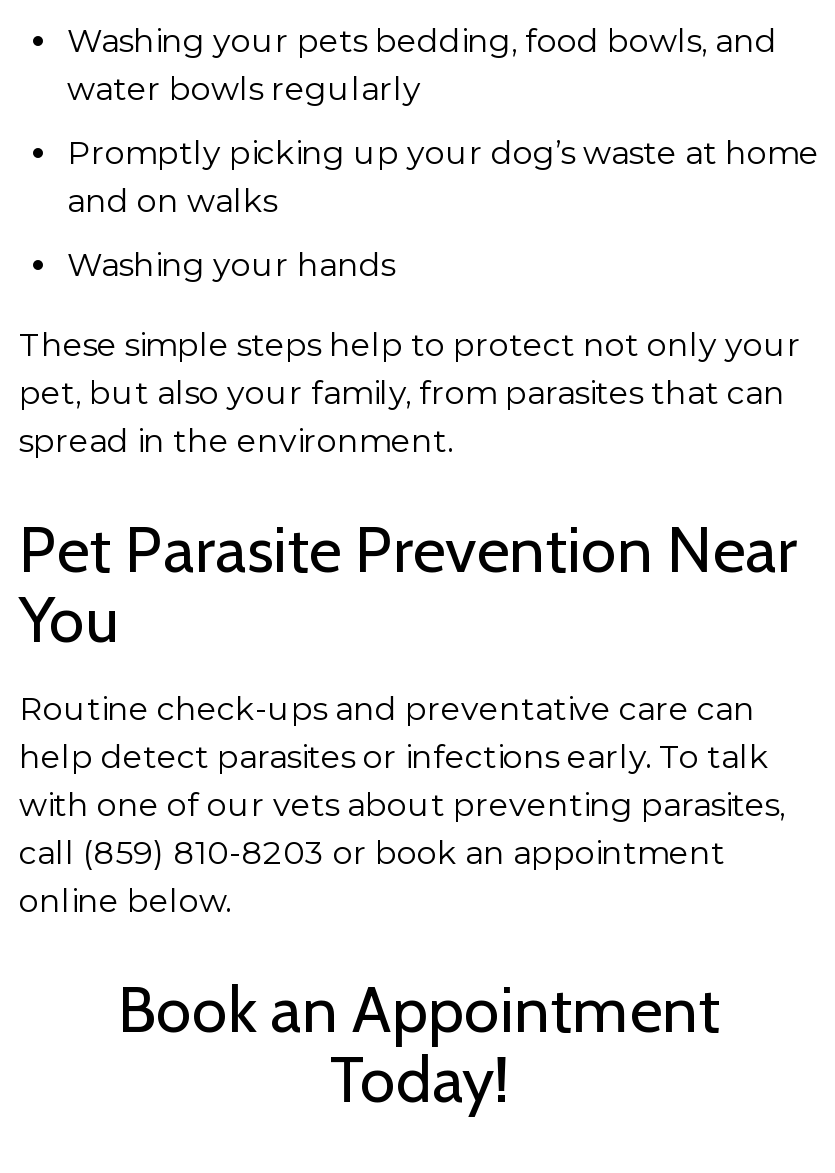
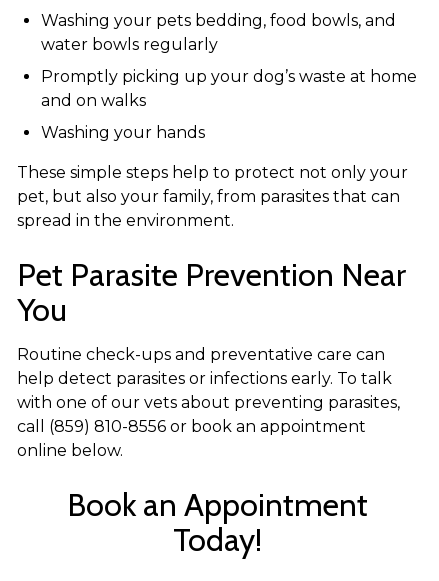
- call (859) 810-8203 or book an appointment
+ call (859) 810-8556 or book an appointment
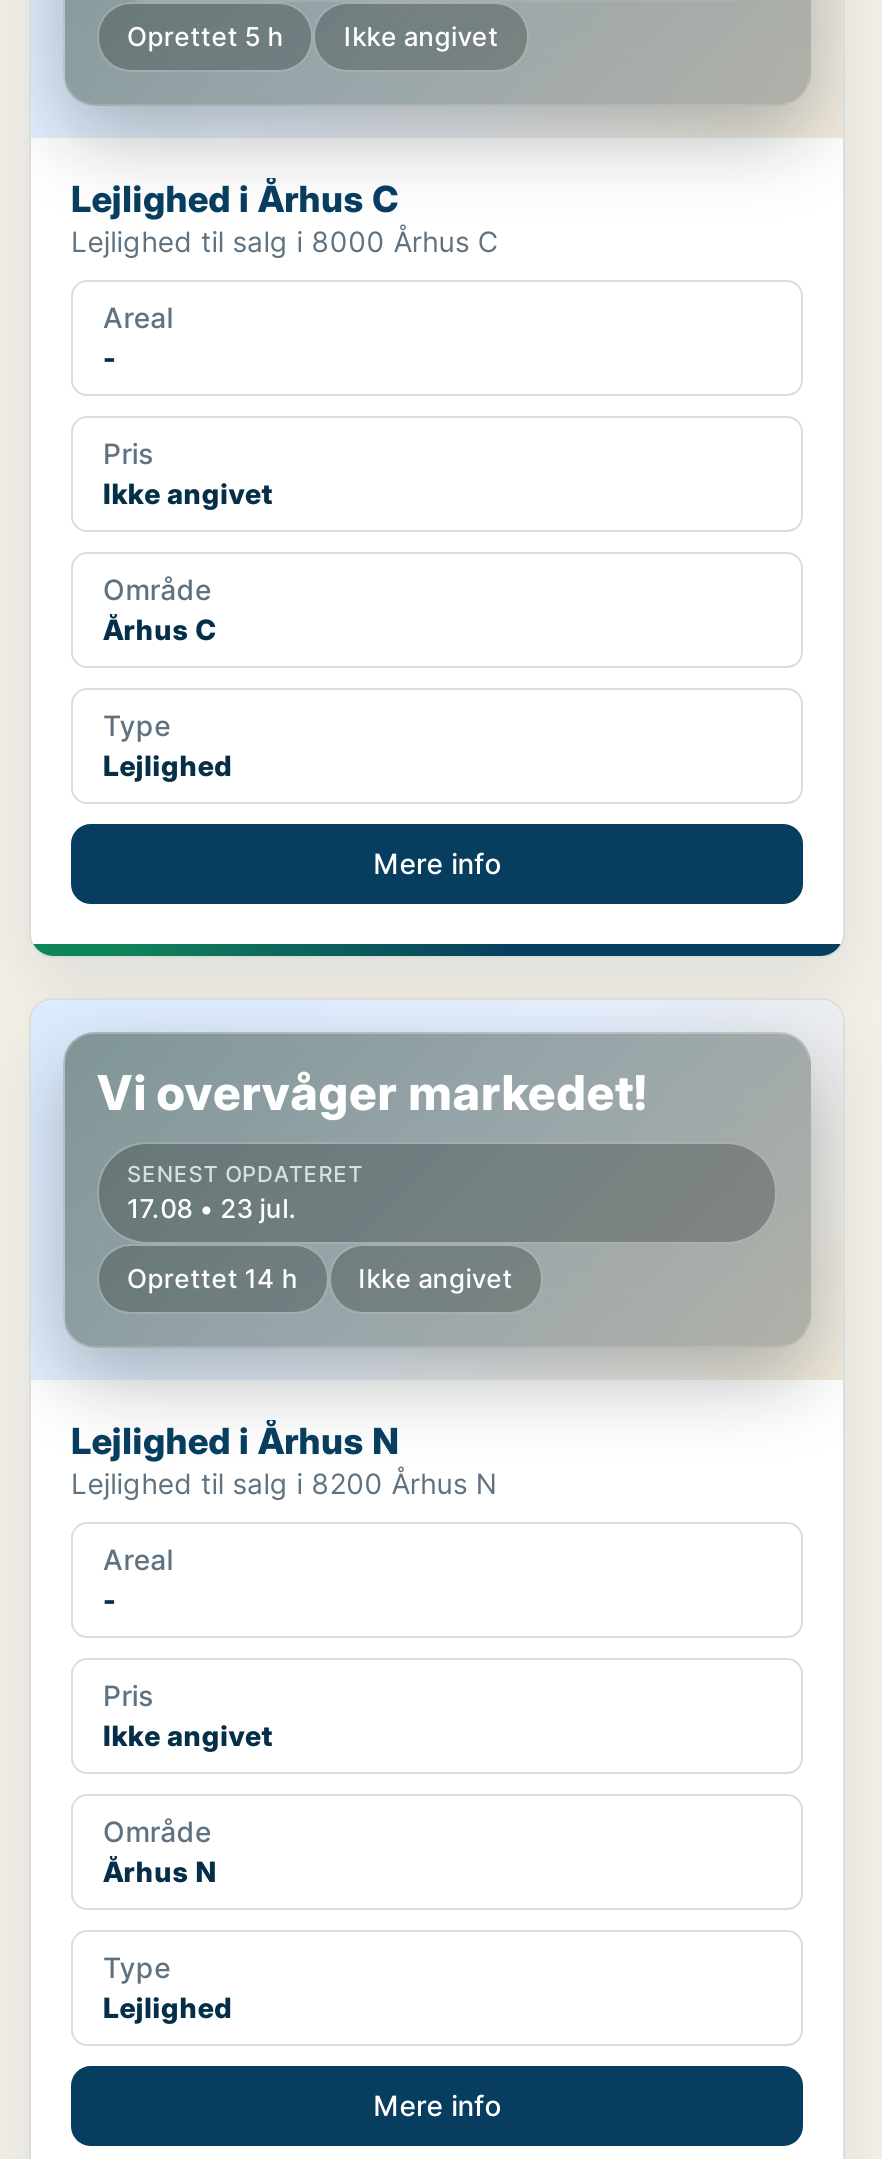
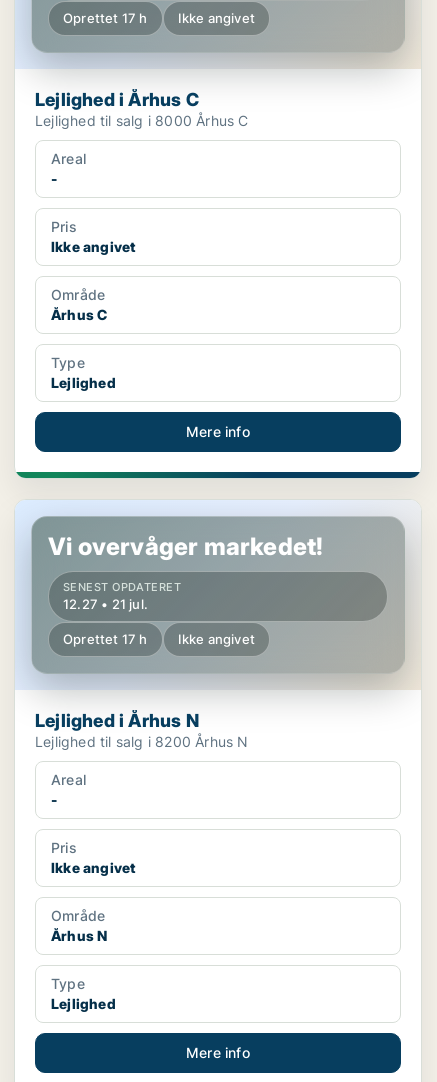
- Oprettet 5 h Ikke angivet
+ Oprettet 17 h Ikke angivet

- 17.08 • 23 jul.
+ 12.27 • 21 jul.

- Oprettet 14 h Ikke angivet
+ Oprettet 17 h Ikke angivet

※

WHAT YOU WILL DO:
Where a line of the listing holds "Ikke", show that line.

EXERCISE OUTPUT:
- Oprettet 5 h Ikke angivet
+ Oprettet 17 h Ikke angivet
- Oprettet 14 h Ikke angivet
+ Oprettet 17 h Ikke angivet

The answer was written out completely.